Par
HECTOR BERLIOZ
On s’occupe beaucoup des Chinois, depuis quelque temps, et c’est toujours d’une façon peu flatteuse pour eux. Nous ne nous contentons pas de les battre, de tout bousculer dans leurs boutiques, de mettre en fuite leur empereur, de prendre le palais de sa céleste Majesté, de nous partager ses lingots, ses diamants, ses pierreries, ses soieries, il faut encore que nous nous moquions de ce grand peuple, que nous l’appelions peuple de vieillards, de maniaques, peuple de fous et d’imbéciles, peuple amoureux de l’absurde, de l’horrible, du grotesque. Nous rions de ses croyances, de ses mœurs, de ses arts, de sa science, de ses usages familiers même, sous prétexte qu’il mange son riz grain à grain avec des bâtonnets, et qu’il lui faut presque autant de temps pour apprendre à se servir de ces ridicules ustensiles que pour apprendre à écrire (chose qu’il ne sait jamais complétement), comme si, disons-nous, il n’était pas plus simple de manger du riz avec une cuiller. Et de ses armes, et de ses armées, et de ses étendards à dragons peints, pour effrayer l’ennemi, et de ses vieux fusils à mèche, et de ses canons dont les boulets vont dans la lune, nous en moquons-nous ! et de ses instruments de musique, et de ses femmes aux pieds contrefaits, et de tout enfin ! Pourtant il a du bon, le peuple chinois, beaucoup de bon, et ce n’est pas tout à fait sans raison qu’il nous appelle, nous autres Européens, les diables rouges, les barbares. Par exemple : soixante mille Chinois sont mis en déroute complète par quatre ou cinq mille Anglo-Français, c’est vrai ; mais leur général en chef, voyant la bataille perdue, se scie le cou avec son sabre, très-bien, lui-même, sans recourir pour cela à son domestique, comme faisaient les Romains, et il n’est content que quand sa tête est à bas. C’est courageux cela ; essayez donc d’en faire autant.

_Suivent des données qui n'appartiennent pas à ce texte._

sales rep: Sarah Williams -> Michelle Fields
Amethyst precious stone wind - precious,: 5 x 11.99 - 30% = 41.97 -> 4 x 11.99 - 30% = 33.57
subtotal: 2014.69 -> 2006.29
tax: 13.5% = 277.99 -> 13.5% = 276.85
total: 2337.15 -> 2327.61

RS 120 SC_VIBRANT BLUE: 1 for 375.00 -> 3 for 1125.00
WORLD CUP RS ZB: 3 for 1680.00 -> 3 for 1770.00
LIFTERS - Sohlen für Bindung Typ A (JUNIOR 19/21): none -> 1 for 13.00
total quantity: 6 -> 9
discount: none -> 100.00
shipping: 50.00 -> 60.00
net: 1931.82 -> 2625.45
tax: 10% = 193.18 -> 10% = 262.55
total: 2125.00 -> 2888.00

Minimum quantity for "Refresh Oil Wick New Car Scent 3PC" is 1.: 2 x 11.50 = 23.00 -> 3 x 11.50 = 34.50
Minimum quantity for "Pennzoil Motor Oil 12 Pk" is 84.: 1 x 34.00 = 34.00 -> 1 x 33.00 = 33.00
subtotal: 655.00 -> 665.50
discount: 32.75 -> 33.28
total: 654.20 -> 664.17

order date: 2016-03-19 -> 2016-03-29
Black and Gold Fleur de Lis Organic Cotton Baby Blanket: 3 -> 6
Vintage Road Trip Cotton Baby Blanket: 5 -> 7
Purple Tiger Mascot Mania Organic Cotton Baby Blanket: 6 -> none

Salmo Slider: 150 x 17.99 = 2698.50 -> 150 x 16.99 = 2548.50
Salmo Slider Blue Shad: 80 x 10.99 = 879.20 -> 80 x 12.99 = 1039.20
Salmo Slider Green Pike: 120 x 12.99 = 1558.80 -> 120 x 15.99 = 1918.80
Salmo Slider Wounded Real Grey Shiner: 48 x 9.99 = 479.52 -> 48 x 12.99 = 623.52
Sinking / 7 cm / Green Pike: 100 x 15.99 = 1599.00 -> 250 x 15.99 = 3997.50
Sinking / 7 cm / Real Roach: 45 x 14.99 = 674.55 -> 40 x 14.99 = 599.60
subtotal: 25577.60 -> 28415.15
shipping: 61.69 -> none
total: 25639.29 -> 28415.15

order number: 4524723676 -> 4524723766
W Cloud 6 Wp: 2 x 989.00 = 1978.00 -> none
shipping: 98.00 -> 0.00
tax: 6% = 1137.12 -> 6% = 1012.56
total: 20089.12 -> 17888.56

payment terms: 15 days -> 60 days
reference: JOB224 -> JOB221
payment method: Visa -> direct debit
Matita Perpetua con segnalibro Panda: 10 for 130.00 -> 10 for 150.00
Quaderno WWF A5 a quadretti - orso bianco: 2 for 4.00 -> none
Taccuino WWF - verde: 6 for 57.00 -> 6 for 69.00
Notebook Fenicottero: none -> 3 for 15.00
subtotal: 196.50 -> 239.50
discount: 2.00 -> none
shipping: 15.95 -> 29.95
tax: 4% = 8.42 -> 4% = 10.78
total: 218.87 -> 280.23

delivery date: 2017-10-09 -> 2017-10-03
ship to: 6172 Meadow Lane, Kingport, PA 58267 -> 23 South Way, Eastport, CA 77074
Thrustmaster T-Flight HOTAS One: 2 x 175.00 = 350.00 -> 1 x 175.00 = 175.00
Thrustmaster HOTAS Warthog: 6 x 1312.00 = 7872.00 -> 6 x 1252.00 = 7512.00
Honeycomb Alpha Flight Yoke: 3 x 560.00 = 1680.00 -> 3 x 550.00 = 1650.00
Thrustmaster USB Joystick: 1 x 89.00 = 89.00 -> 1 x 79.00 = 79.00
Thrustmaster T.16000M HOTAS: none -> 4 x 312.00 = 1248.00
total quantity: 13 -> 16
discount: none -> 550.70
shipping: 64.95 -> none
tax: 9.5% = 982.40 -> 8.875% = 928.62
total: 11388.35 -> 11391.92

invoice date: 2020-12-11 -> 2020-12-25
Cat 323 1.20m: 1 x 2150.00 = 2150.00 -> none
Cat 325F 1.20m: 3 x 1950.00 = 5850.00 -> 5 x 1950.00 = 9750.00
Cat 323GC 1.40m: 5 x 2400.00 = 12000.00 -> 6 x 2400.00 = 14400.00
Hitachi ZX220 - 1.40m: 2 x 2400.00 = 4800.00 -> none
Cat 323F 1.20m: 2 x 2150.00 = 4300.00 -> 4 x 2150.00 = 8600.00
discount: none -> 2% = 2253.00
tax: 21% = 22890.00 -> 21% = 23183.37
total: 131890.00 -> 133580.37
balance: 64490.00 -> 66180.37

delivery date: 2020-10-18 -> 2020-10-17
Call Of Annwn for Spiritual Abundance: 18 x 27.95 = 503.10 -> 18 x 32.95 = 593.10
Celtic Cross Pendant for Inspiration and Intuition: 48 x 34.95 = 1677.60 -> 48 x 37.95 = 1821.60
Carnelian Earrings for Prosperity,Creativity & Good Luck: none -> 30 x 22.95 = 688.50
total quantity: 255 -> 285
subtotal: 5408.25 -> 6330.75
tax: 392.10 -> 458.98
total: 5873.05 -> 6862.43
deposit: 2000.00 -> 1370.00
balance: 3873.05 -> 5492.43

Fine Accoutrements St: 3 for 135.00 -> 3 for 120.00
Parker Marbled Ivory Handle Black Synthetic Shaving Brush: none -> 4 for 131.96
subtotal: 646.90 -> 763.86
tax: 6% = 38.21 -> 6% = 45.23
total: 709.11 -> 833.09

Il écrase les pieds de ses femmes de façon à les empêcher de marcher, mais de façon aussi à les empêcher bien plus encore d’aller au bal, de danser la polka, de valser, de rester, par conséquent, des nuits entières aux bras de jeunes hommes qui leur serrent la taille, respirent leur haleine, leur parlent à l’oreille, sous les yeux des pères, des mères, des maris et des amants.
Il a une musique que nous trouvons abominable, atroce, il chante comme les chiens bâillent, comme les chats vomissent quand ils ont avalé une arête ; les instruments dont il se sert pour accompagner les voix nous semblent de véritables instruments de torture. Mais il respecte au moins sa musique, telle quelle, il protége les œuvres remarquables que le génie chinois a produites ; tandis que nous n’avons pas plus de protection pour nos chefs-d’œuvre que d’horreur pour les monstruosités, et que chez nous le beau et l’horrible sont également abandonnés à l’indifférence publique.
Chez eux, tout est réglé suivant un code immuable, jusqu’à l’instrumentation des opéras. La grandeur des tam-tams et des gongs est déterminée d’après le sujet du drame et le style musical qu’il comporte. Il n’est pas permis d’employer pour un opéra-comique des tam-tams aussi grands que pour un opéra sérieux. Chez nous, au contraire, pour le moindre opuscule lyrique maintenant, on emploie des grosses caisses aussi vastes que les grosses caisses du grand Opéra. Il n’en était pas ainsi il y a vingt-cinq ans, et c’est encore une preuve des avantages de l’immutabilité du code musical chinois.
Malgré les désastreux résultats de nos mœurs changeantes et déréglées, nous l’emportons néanmoins en musique, sous certains rapports, sur les habitants du Céleste-Empire. Ainsi, de l’aveu même des mandarins directeurs de la mélodie, les chanteurs et chanteuses de la Chine chantent souvent faux, ce qui prouve à quel point ils sont inférieurs aux nôtres, qui chantent si souvent juste. Mais les chanteurs chinois savent presque tous leur langue ; ils n’en violent pas l’accentuation, ils en observent la prosodie. Il en était aussi de même chez nous, il y a vingt-cinq ans ; aujourd’hui, par suite de notre manie de tout bouleverser selon le caprice de chacun, il semble que la plupart des chanteurs d’Europe chantent du chinois.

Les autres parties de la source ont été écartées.